Many genetic changes in the genomes of somatic cells initiate and promote tumor growth, and cancer genomics researchers are now aiming at detecting all of these cancer driver mutations. There are several types of somatic mutations varying from single‐nucleotide variants (SNVs), small insertions and deletions (indels), to larger copy number aberrations (CNAs, >50 bp)3 and large genomic rearrangements or structural variants (SVs). Several of these genomic alterations have long been studied using low‐throughput approaches, such as targeted gene sequencing, cytogenetic techniques,4, 5 systematic mutagenesis,6 and genetic linkage analysis.7 However, these traditional experimental approaches are laborious, time‐consuming, and cost‐inefficient.

Recent high‐throughput DNA sequencing techniques have revolutionized cancer genomics, and collaborative projects such as The Cancer Genome Atlas (TCGA)8 and the International Cancer Genome Consortium (ICGC)9 publicly released DNA sequences from thousands of tumors. Whole‐exome sequencing only targets protein‐coding regions (about 2% of the genome) and hence comes at reduced financial, storage, and computing costs for the analysis. This makes large population studies feasible. Whole‐genome sequencing, on the other hand, allows examination of somatic mutations in the entire genome, enabling also the coverage of regulatory regions like promoters and enhancers. Both approaches contributed to massive cancer genome sequencing, which recently revealed a variety of mutational patterns such as kataegis,10 chromothripsis,11 chromosomal chains,12 and other complex chromosomal rearrangements.13 High‐throughput sequencing technologies can produce billions of short reads, which need to be aligned to the reference genome in order to detect their genomic location and difference to the normal human genome. During the sequencing and alignment procedures, several errors and artifacts are introduced, including optical polymerase chain reaction (PCR) duplicates, and GC, strand, and alignment bias.14 Several of the variant callers implemented to detect somatic mutations account for these biases trying to reduce false‐positive and false‐negative mutation calls. Hence, computational approaches for the systematic detection of cancer‐related somatic mutations are increasingly important.
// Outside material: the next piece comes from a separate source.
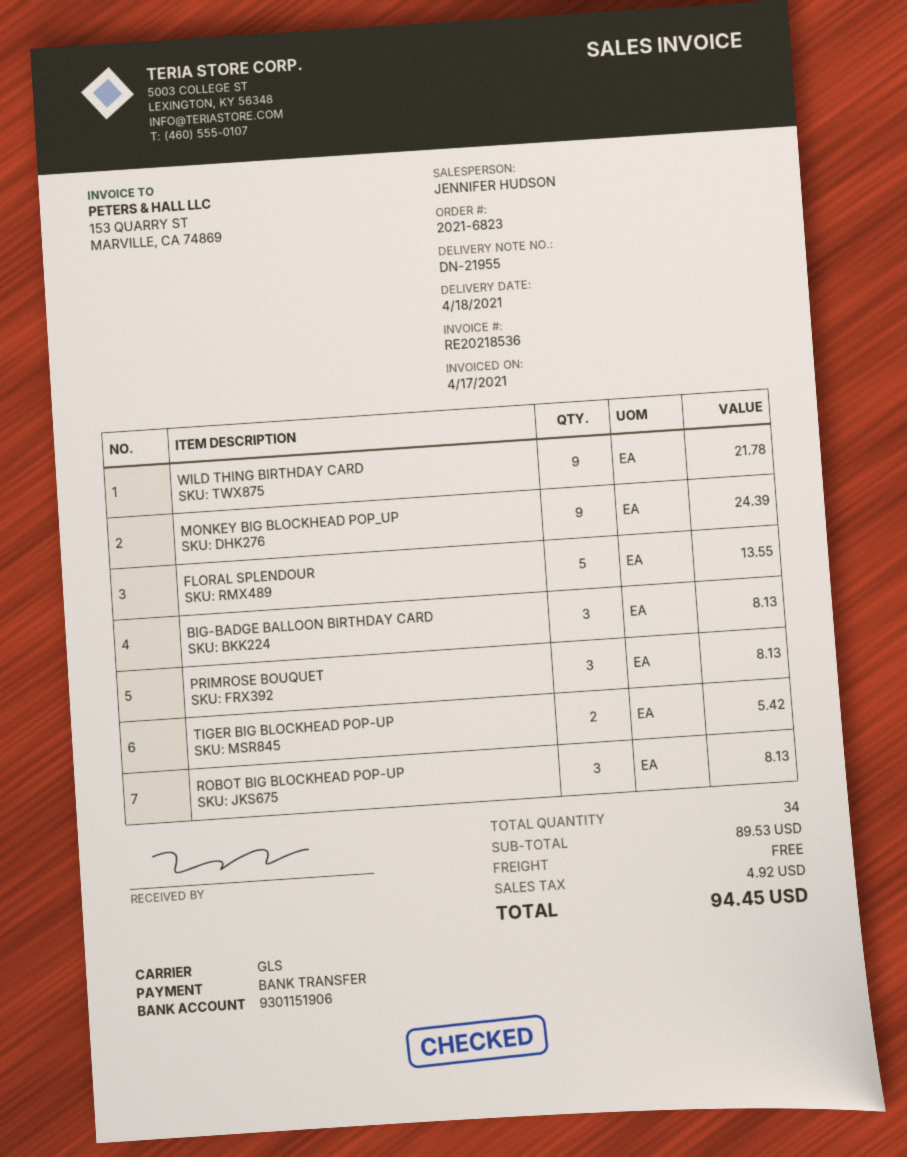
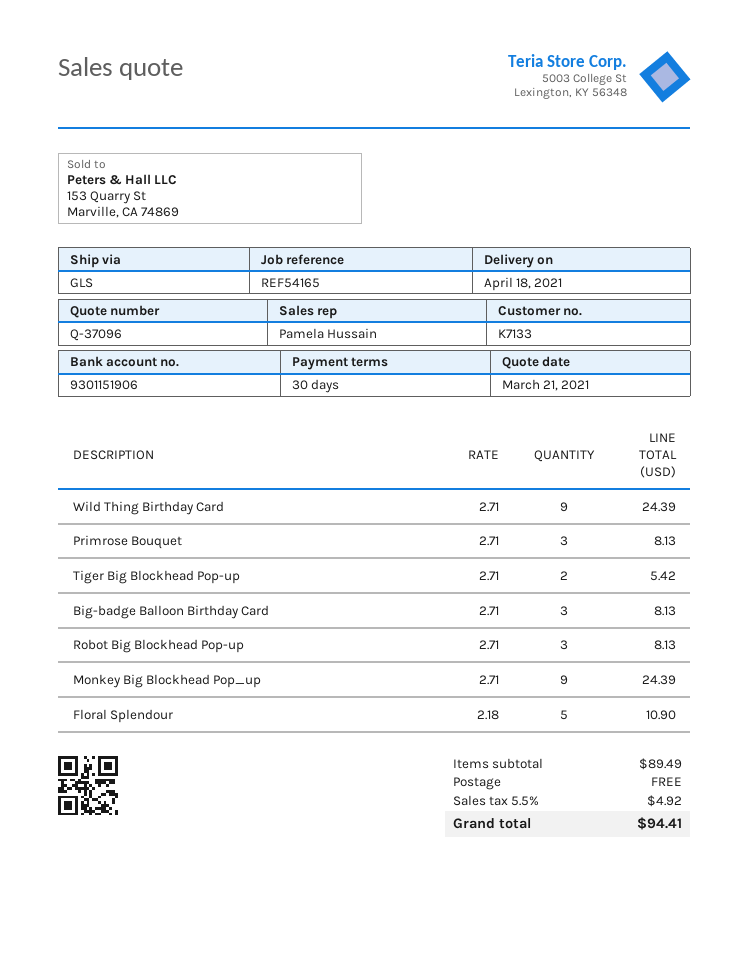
sales rep: JENNIFER HUDSON -> Pamela Hussain
WILD THING BIRTHDAY CARD: 9 for 21.78 -> 9 for 24.39
FLORAL SPLENDOUR: 5 for 13.55 -> 5 for 10.90
subtotal: 89.53 -> 89.49
total: 94.45 -> 94.41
Several cancer mutations can be targeted therapeutically. For example, Sorafenib is used as a multikinase inhibitor primarily in kidney and liver cancer to target extracellular signal‐regulated kinases (ERK) and other signaling pathways, which are important for tumor cell proliferation and angiogenesis.15 Another example is Crizotinib, an oral tyrosine kinase inhibitor that targets anaplastic lymphoma kinase (ALK) in ALK‐positive lung cancer patients.16 The availability of mutation‐specific drugs leads inevitably to the emerging field of precision medicine, in which treatment of a cancer patient is guided by his or her individual somatic mutation profile.14

The mutational landscape of cancer has been proposed to consist of ‘mountains’ of very frequently mutated genes and of ‘hills’ of significantly, but less frequently mutated genes.17 Existing drugs mainly target the mountains that are present in a high number of patients with the same cancer type or even across several cancer types. At the same time, the hills are much higher in number and more cancer type‐specific. Moreover, intertumor heterogeneity18 (denoting the large differences in mutations occurring in tumors of the same type) makes it even more complicated to narrow down the mutated genes that drive cancer progression. All together, these issues result in the requirement of generating a large number of personalized treatment options by using specific drugs or combinations of drugs.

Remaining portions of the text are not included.